As an environmental science major, Joe Thouin ’04 had what you might call a Miner obsession.

Now an environmental analyst with the Lake George Park Commission, Thouin spoke about that obsession at the 40th-anniversary celebration of the Applied Environmental Science Program at the W.H. Miner Agricultural Research Institute in Chazy this December.

“Like my first helping at Thanksgiving dinner, just one semester at Miner would not be enough for me,” said Thouin, who spent a summer at the institute his sophomore year, returned junior year for the AESP and then lived at Miner his entire senior year. “I didn’t want to leave.”

Flexibility, Experience in Outdoor Lab

The facility makes a huge difference in the lives of students, according to Dr. Robert Fuller, director of earth and environmental science who teaches the soil science course at Miner.

The 8,000-acre Miner Institute offers students the opportunity to live on-site, with a residence, dining hall and library in addition to research facilities. Offered only in the fall, AESP classes are a full day rather than three hours a week. Some faculty members divide the eight-hour class period into two sections: lab work or lecture in the morning and field work in the afternoon. Others create a schedule dependent on the work they’re doing at any given time.

Dr. Danielle Garneau, who teaches wildlife ecology and management, said the model works well.

“It gives us the opportunity and flexibility necessary to learn how to trap, how to handle, how to mark and record the data while in the field,” she said. “We can then return to the lab for that component, and do the analysis all before the end of their school day. The Miner students leave there with a massive skill set.”

‘The First Time I Felt I Belonged’

For National Park Service Ranger Elizabeth Rogers ’07, the program at Miner was “a gift.”

She said her time at Miner “was the first time I felt I belonged — in my major, with my peers and in that beautiful place at that time. … I wasn’t just learning about the environment; I was learning about my environment.”

Beyond Classroom Walls

The program is “successful because it extends beyond the classroom walls,” Thouin said. He recounted his first stream-gauging experience wading and working downstream from a wastewater treatment plant outfall pipe.

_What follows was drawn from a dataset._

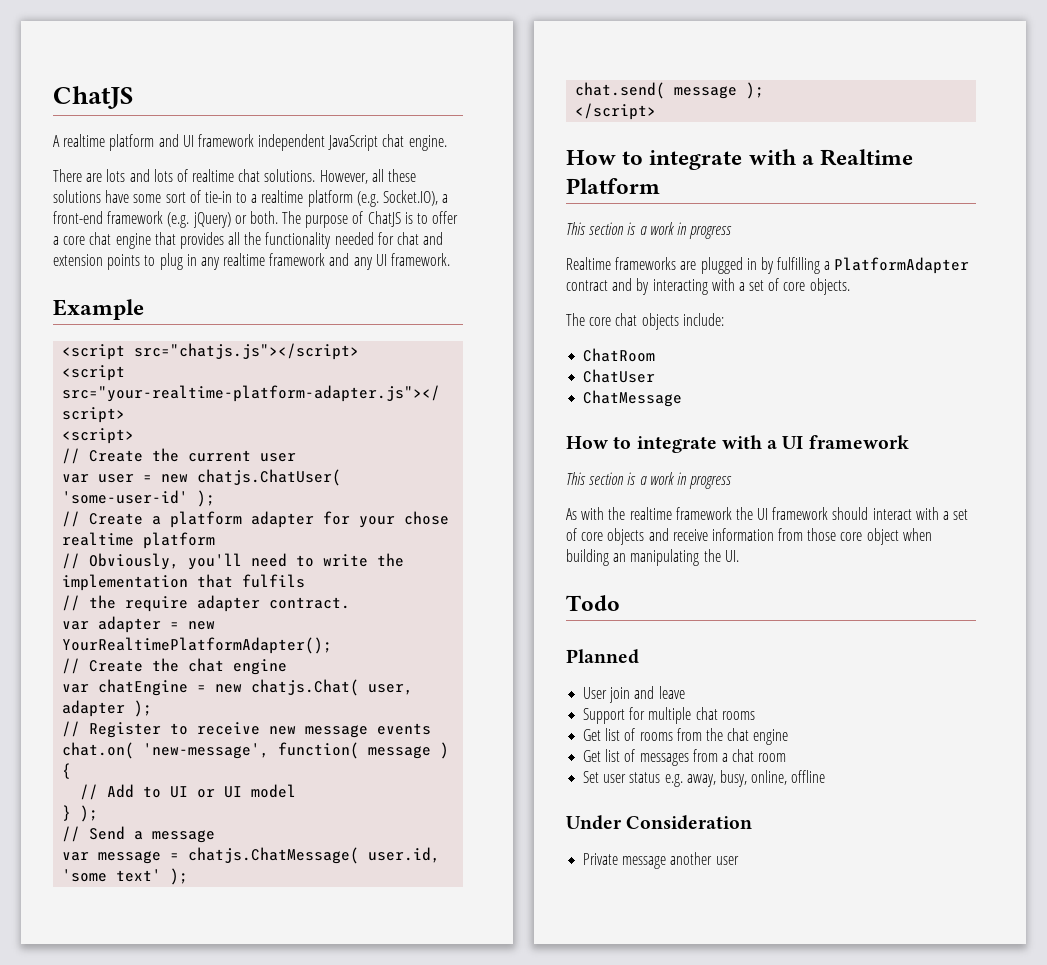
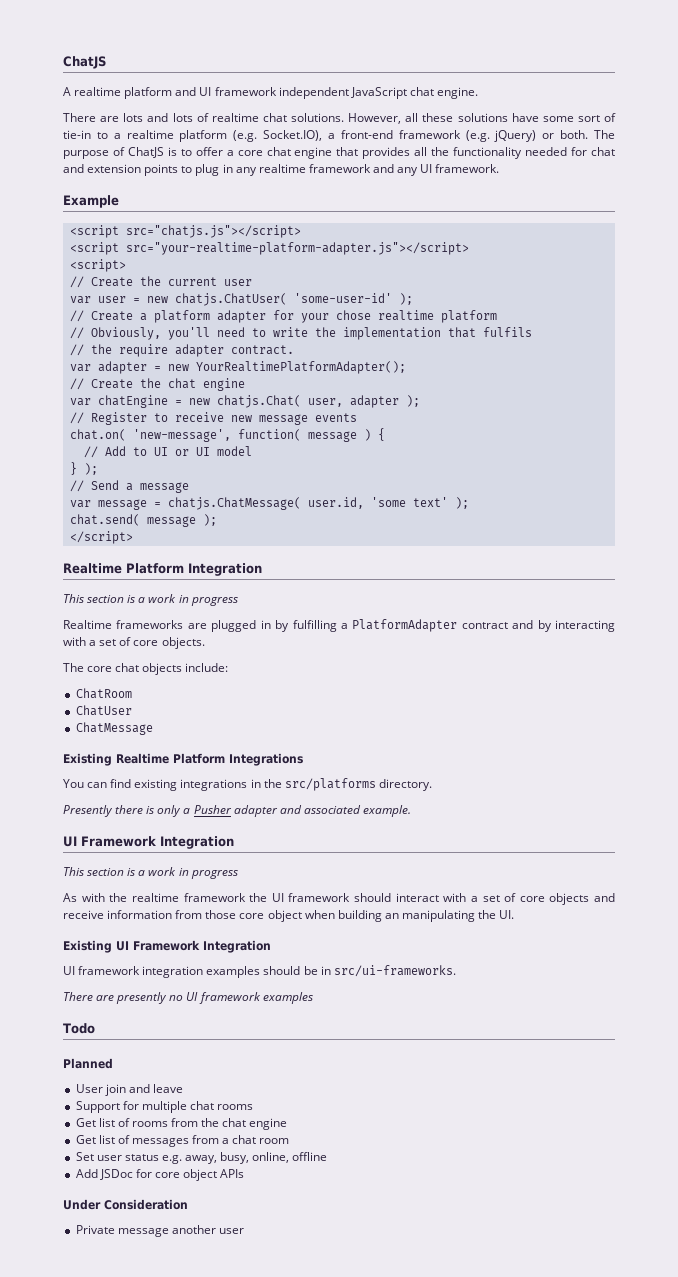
[566,149,914,170] [566,178,660,194] How to integrate with a Realtime Platform -> [63,563,262,576] Realtime Platform Integration
[566,435,909,453] How to integrate with a UI framework -> [63,753,303,766] [63,778,432,791] [63,805,411,817] [63,836,234,849] Existing Realtime Platform Integrations // You can find existing integrations in the src/platforms directory. // Presently there is only a Pusher adapter and associated example. // UI Framework Integration
(739, 556) none -> [63,940,271,953] [63,965,456,978] [63,992,313,1004] // Existing UI Framework Integration // UI framework integration examples should be in src/ui-frameworks. // There are presently no UI framework examples
(826, 776) none -> [75,1169,245,1181] // Add JSDoc for core object APIs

“And you know what? If you can bear a crude colloquialism, my peers and I were happier than a pig in shinola,” he said. “I repeated those stream-gauging skills hundreds of times as I contributed to scientific research projects both here at Plattsburgh and in graduate school.”

“Learning how to do forest ecology, soil and wildlife ecology — those are all part of the same foundation. Those skills are so marketable,” Garneau said.

“It’s unique in the SUNY system,” Fuller said. “This program is something special, a true immersion experience. Students live, eat and breathe environmental science at Miner.”